§ **Work to complete**:
In the entries below, find the line with "[376,96,406,103] cones ->" and the line with "[911,297,954,310] Propose ->". Print those two and everything between them exactly, and nothing else.

§ **Records for the exercise**:
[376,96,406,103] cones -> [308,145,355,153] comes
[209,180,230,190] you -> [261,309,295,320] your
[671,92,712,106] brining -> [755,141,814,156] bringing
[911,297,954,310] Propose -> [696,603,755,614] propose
==
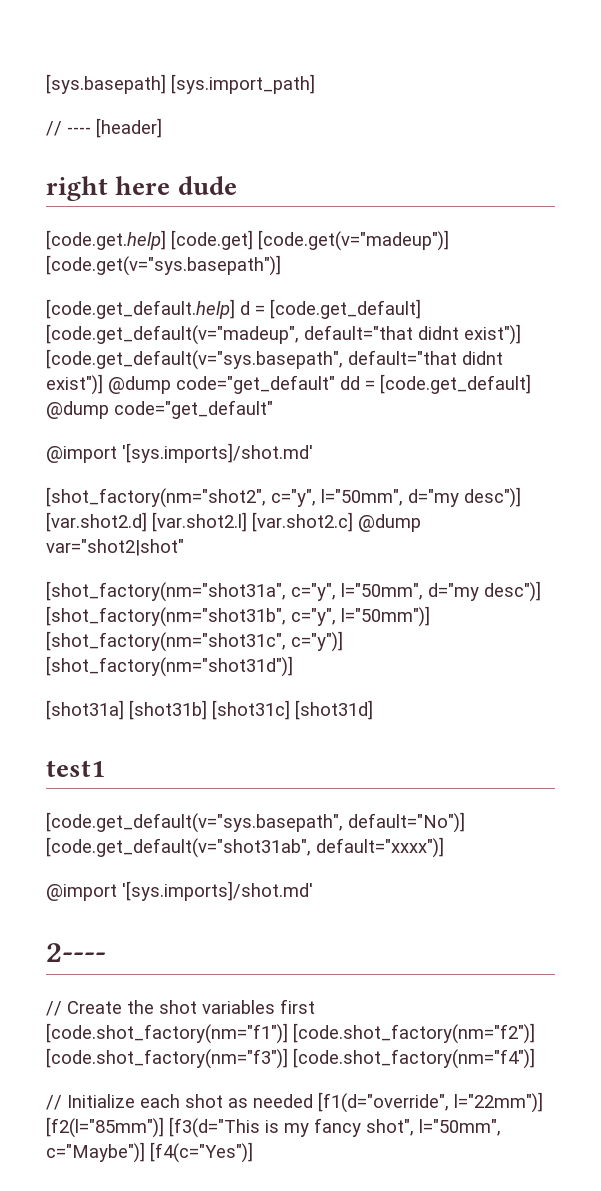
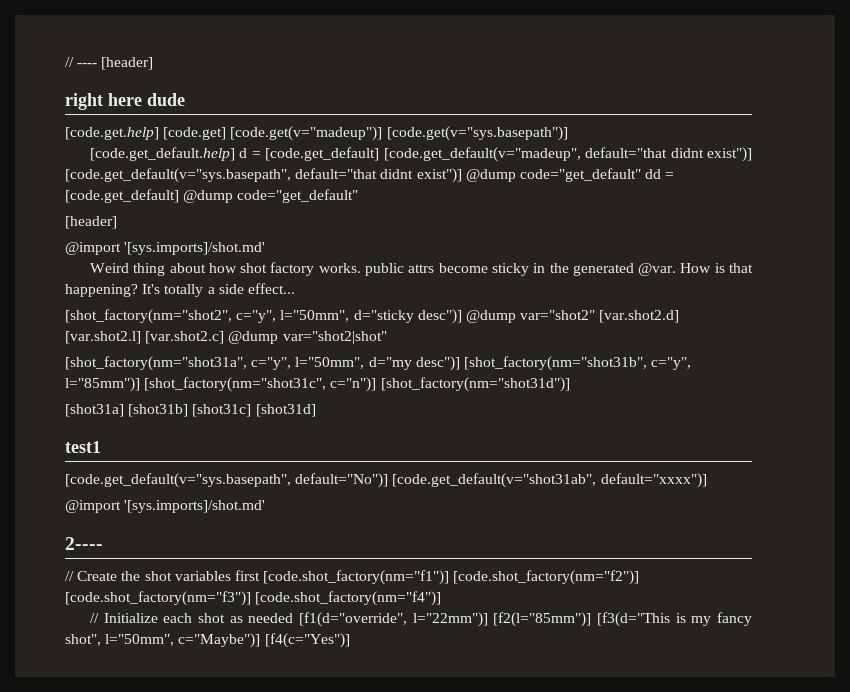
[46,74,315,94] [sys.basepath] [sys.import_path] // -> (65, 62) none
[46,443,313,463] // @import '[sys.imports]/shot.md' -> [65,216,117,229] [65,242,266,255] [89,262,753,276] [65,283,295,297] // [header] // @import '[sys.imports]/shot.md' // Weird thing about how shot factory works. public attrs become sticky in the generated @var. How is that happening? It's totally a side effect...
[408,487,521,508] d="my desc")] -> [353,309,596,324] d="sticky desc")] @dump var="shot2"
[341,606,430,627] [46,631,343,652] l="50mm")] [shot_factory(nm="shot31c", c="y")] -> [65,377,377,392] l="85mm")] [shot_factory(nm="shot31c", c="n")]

§ **Worked solution**:
[376,96,406,103] cones -> [308,145,355,153] comes
[209,180,230,190] you -> [261,309,295,320] your
[671,92,712,106] brining -> [755,141,814,156] bringing
[911,297,954,310] Propose -> [696,603,755,614] propose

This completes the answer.